WHAT TO DO |
Look through the material below for "absolute". Copy every line that contains it.

DATA FOR THE TASK |
*** Begin section ***

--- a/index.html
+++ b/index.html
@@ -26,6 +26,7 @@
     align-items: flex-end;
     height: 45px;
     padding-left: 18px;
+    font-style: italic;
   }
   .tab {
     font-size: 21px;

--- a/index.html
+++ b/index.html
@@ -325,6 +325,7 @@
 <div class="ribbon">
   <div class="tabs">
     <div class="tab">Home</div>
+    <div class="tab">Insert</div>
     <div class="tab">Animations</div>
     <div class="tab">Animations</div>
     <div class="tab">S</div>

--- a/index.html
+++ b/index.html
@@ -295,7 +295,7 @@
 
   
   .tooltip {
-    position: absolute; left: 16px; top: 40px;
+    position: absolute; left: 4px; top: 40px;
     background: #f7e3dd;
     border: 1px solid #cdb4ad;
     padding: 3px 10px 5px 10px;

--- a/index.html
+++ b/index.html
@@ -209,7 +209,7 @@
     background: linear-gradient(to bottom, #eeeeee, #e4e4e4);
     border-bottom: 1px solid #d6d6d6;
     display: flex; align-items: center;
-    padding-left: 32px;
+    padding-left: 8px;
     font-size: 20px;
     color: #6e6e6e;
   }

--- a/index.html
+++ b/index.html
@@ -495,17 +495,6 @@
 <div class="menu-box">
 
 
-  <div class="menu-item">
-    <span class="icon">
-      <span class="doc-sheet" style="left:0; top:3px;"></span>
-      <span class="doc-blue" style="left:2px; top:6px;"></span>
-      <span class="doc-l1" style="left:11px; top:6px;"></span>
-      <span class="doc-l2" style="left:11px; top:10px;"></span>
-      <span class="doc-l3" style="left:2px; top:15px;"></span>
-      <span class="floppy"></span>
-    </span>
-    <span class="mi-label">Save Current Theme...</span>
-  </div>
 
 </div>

*** End section ***

ANSWER TO THIS TASK |
-    position: absolute; left: 16px; top: 40px;
+    position: absolute; left: 4px; top: 40px;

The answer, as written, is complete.